Na ação, Pinato afirma que vídeo objeto da demanda imputa a ele condutas criminas e vexatórios e pede, além do fornecimento dos dados de registro, a remoção do conteúdo.
Pinato é atualmente presidente da Comissão de Agricultura e Pecuária da Câmara dos Deputados, além de integrar a Frente Parlamentar Brasil/China.
No vídeo, dois homens dizem que o deputado é um lobista "do regime comunista chinês no Congresso nacional". "Nunca fez nada além disso. Se vende por viagem, por presente né? Se vende por pouca coisa, pelo menos, é o que se sabe até agora", diz trecho do conteúdo.
Ao analisar o caso, o magistrado explica que "a conduta praticada pelos interlocutores, em tese, criminosa, ultrapassa a mera crítica pela conduta do parlamentar, não se constituindo em simples manifestação da opinião. Assim, de rigor a remoção do vídeo do canal do Youtube, sob pena de perpetuação da lesão à honra do autor".
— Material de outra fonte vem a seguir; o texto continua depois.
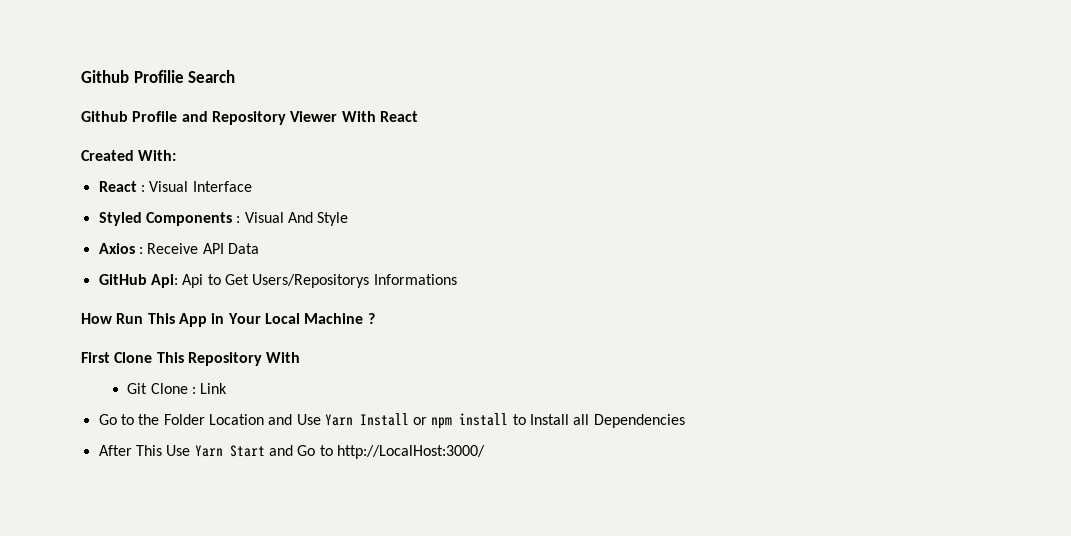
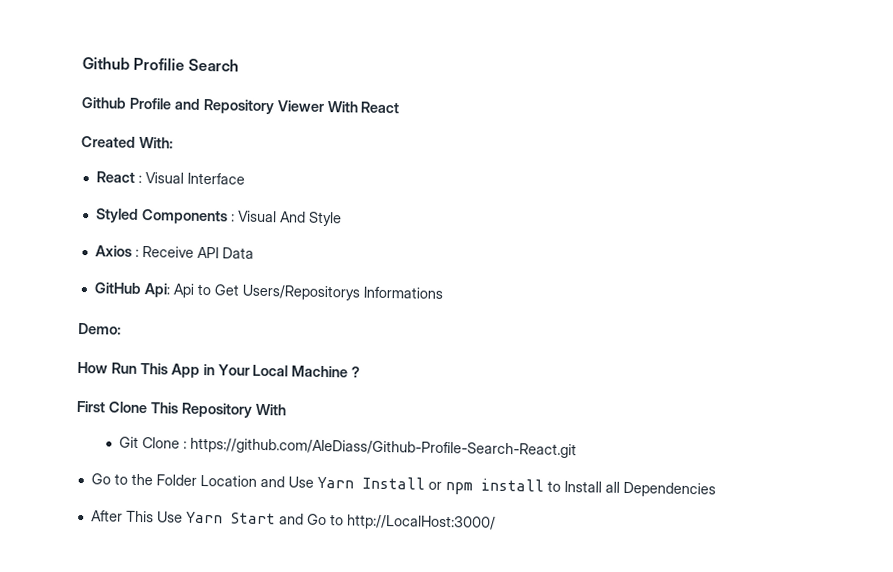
(457, 279) none -> [78,322,121,335] // Demo:
[200,383,228,394] Link -> [190,437,578,459] https://github.com/AleDiass/Github-Profile-Search-React.git

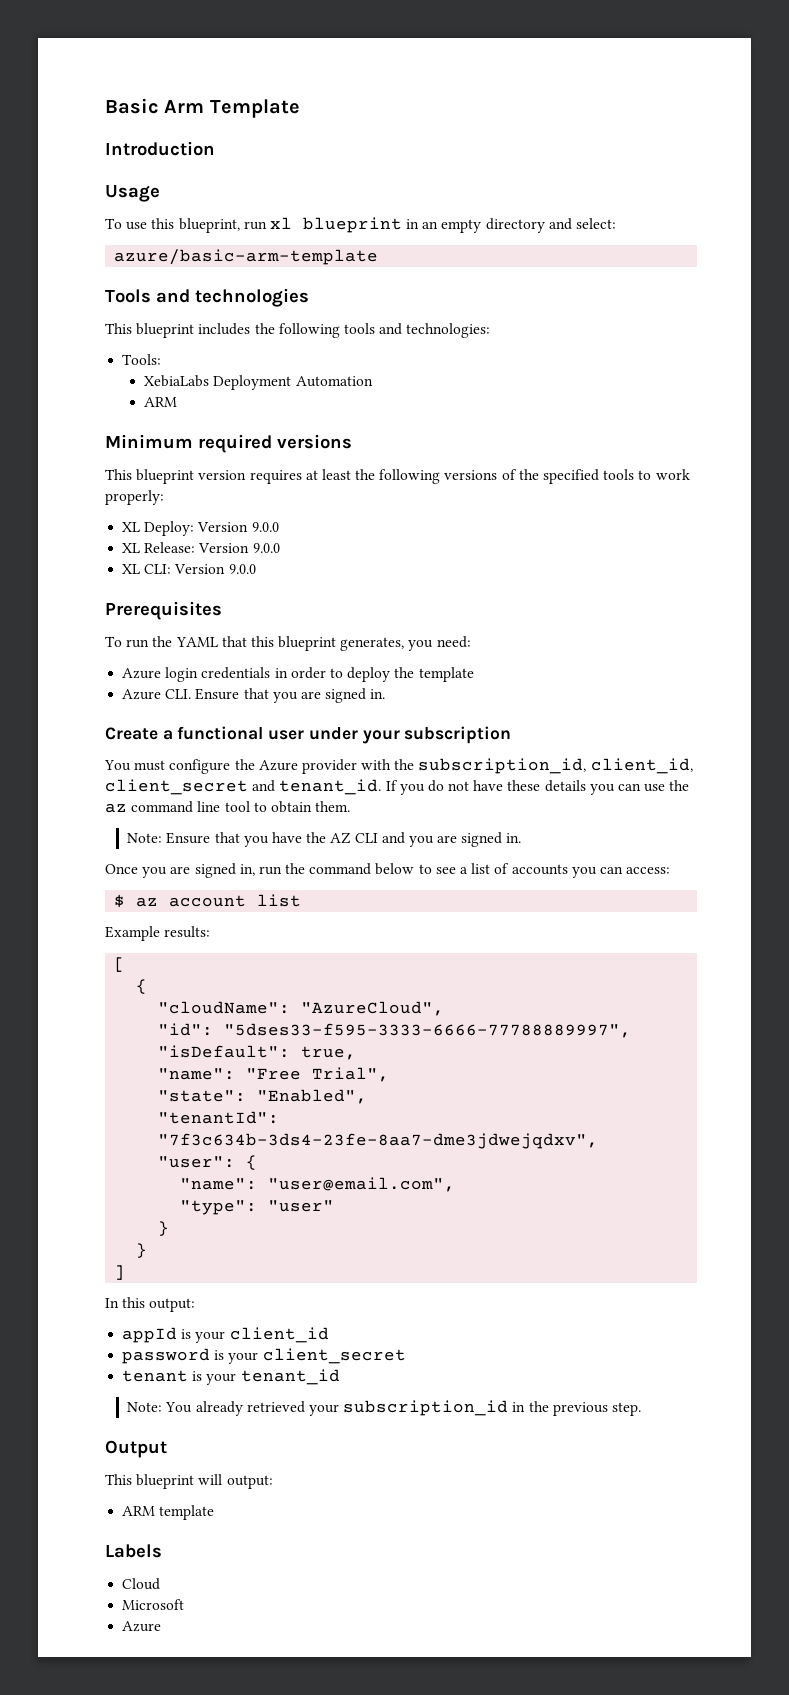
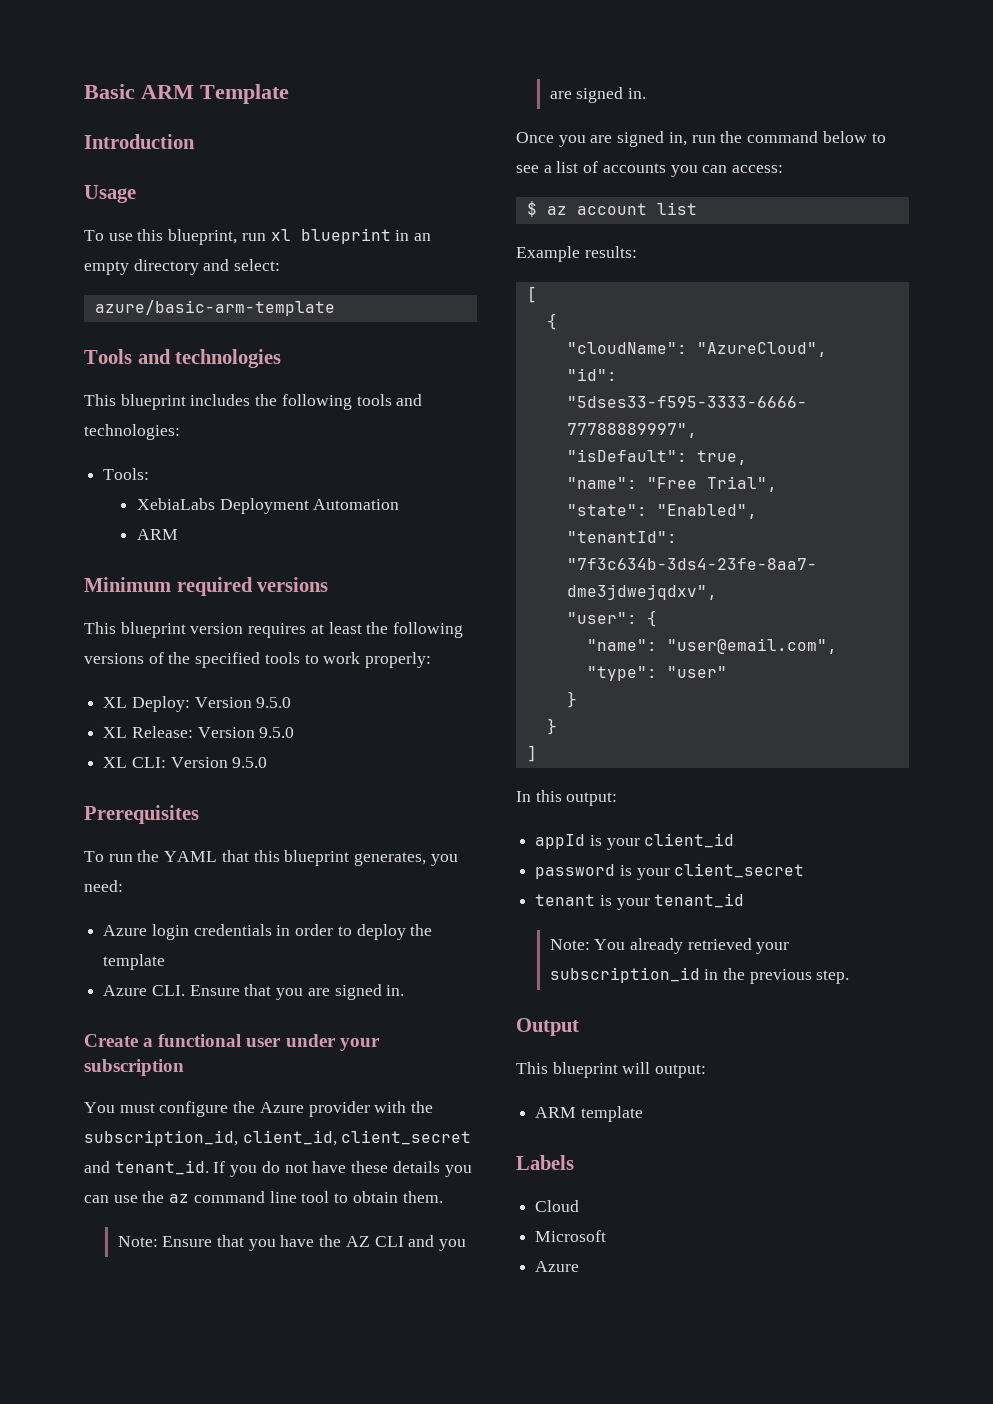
[164,100,205,113] Arm -> [141,85,194,99] ARM
[251,522,279,532] 9.0.0 -> [256,697,292,708] 9.5.0
[252,543,280,553] 9.0.0 -> [259,727,295,738] 9.5.0
[228,564,256,574] 9.0.0 -> [232,757,268,768] 9.5.0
O julgador pontua que os responsáveis pela administração das redes sociais não podem ser obrigados a controlar todo o conteúdo veiculado por seus usuários, mas que uma vez notificados da violação praticada, os provedores devem suprimir a veiculação do conteúdo.
"Vale destacar que, nos termos do art. 22, caput, da Lei 12.965/14, a parte interessada poderá, com o propósito de formar conjunto probatório em processo judicial cível ou penal, em caráter incidental ou autônomo, requerer ao juiz que ordene ao responsável pela guarda o fornecimento de registros de conexão ou de registros de acesso a aplicações de internet.". "Ou seja, o autor tem direito aos registros de IP, data e hora de acesso a um terminal conectado à rede. Não há direito a dados pessoais dos interlocutores, tais como RG, CPF, endereço", explica.
Diante disso, ele determinou além do fornecimento dos dados do canal, a remoção de seu conteúdo da plataforma de vídeo. O deputado foi representado pelo advogado Sidney Duran Gonçalez.